"Karantina sürecinde aile içi şiddet artabilir"
Dünyayı etkisi altına alan koronavirüs salgınıyla tıbbi mücadele sürerken bir yandan da yaşamın her alanında çeşitli önlemler hayata geçiyor.
11 MART'TAN BU YANA 118 ÖLÜMLÜ VAKA YAŞANDI
Umut Vakfı'nın yayınladığı verilere değinen Tuncer, Türkiye'de 11 Marttan itibaren 152, 6 Marttan itibaren 202 silahlı şiddet olayının meydana geldiğini, 6 Marttan itibaren 118 kişinin öldüğü ve 197 kişinin yaralandığını belirterek, "Salgın hastalıklar bir doğal afettir. Maddi ve sosyal kayıplara yol açabilir. Bu durum stresle, kaygıyla baş etme, öfke kontrolü, çatışma çözme becerilerine, iletişim becerilerine sahip olmayan insanların şiddete başvurmalarına veya aile bireylerine daha fazla şiddet uygulamalarına neden olabiliyor" dedi.
"EMPATİ, BEN DİLİ VE SOSYAL DESTEK ÖNEMLİ"
Tüm toplumu ve bireyleri olumsuz etkileyen bu süreçte aile içi iletişimde çok dikkatli olmak gerektiğini belirten Barış Tuncer, "Empati kurmaya ve ben dilini kullanmaya özen göstermek gerekiyor.
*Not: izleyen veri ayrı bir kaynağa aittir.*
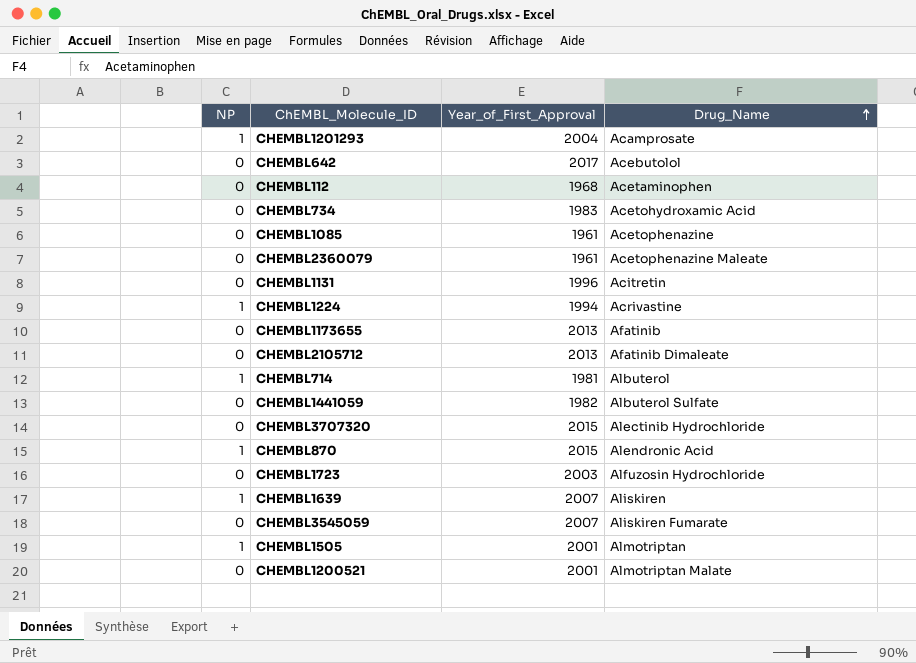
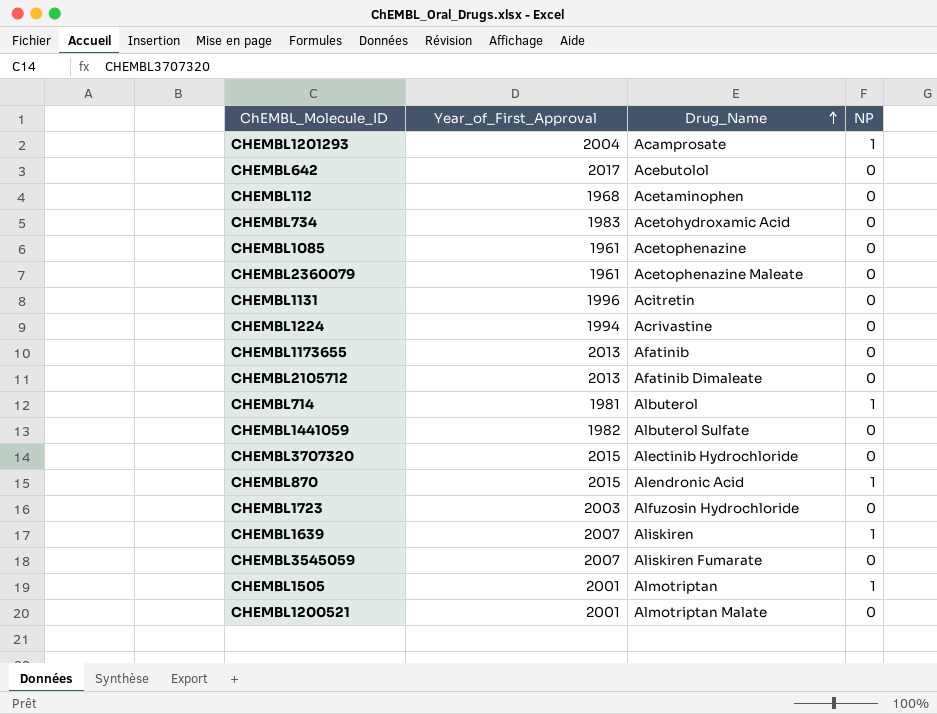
column NP | position: 1 -> 4
CHEMBL1224 | NP: 1 -> 0

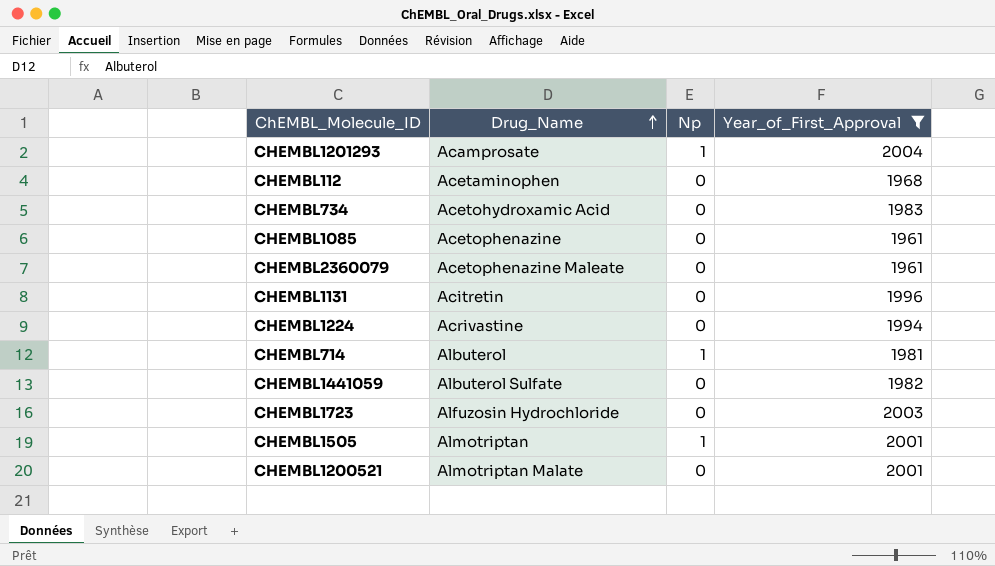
filter: none -> Year_of_First_Approval <= 2004
column name: NP -> Np
column Year_of_First_Approval | position: 2 -> 4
Empati, kişinin bir iletişim esnasında, kendini karşısındakinin yerine koyarak duyarlı bir yaklaşım içinde olmasıdır. Ben dili, kişinin kendisini rahatsız eden davranışın kendisinde nasıl bir duygu uyandırdığını ifade eden söyleyiş biçimidir. Kişiyi bütünüyle suçlamak yerine davranışı vurgular. Ben dilinde, özellikle olumsuz duyguların yaşandığı durumlarda, kişiye önce davranışı tanımlanarak, bu davranıştan nasıl etkilendiği belirtilir ve ardından, ne hissedildiği söylenir" açıklamasını yaptı. Aile bireylerinin özelliklerine ilişkin onları kıran, mahcup eden, üzen ifadeler, ego zedeleyici dilin kullanılmaması gerektiğini vurgulayan Tuncer, "Bu yüzden özellikle bu dönemde, insanların birbirlerine karşı daha çok sevecen, saygılı, hoşgörülü, anlayışlı, sıcak, yakın, destekleyici davranmaları gerekmektedir. Böylelikle, yaşadığımız stresli, dönemi ve zorlukları daha kolay ve daha az zararla atlatabiliriz" diye konuştu."BU DÖNEM BİTECEK"
"Bu dönem bitecek ve bir gün günlük hayatımıza geri döneceğiz" diyen Barış Tuncer şunları söyledi: "Evde kaldığımız süreyi mümkün olduğu kadar etkili ve verimli bir şekilde değerlendirmek gerekiyor. Kitap okumak, film izlemek, aile bireyleriyle birlikte etkinlikler yapmak, yeni şeyler öğrenmek özellikle spor yapmak faydalı olacaktır. Sosyal destek strese karşı bireyi koruyan bir tampon işlevi görmektedir. Sosyal destek, stres yaşayan veya güç durumdaki kişiye çevresindeki bireyler tarafından sağlanan maddi, duygusal ve zihinsel yardımlardır. Özellikle bu dönemde sosyal destek ağları oluşturmak, sosyal destek aramak dönemi atlatmamıza yardımcı olacaktır. Hayal kurmak, meditasyon, gevşeme egzersizleri, zaman yönetimi, egzersiz yapmak, müzik dinlemek, olumlu düşünmek, sosyal destek almak, nefes egzersizlerini uygulamak başarılı ve sağlıklı başa çıkma yöntemleridir ve bunları uygulamamız bu dönemi daha az zararla atlatmamıza yardımcı olacaktı."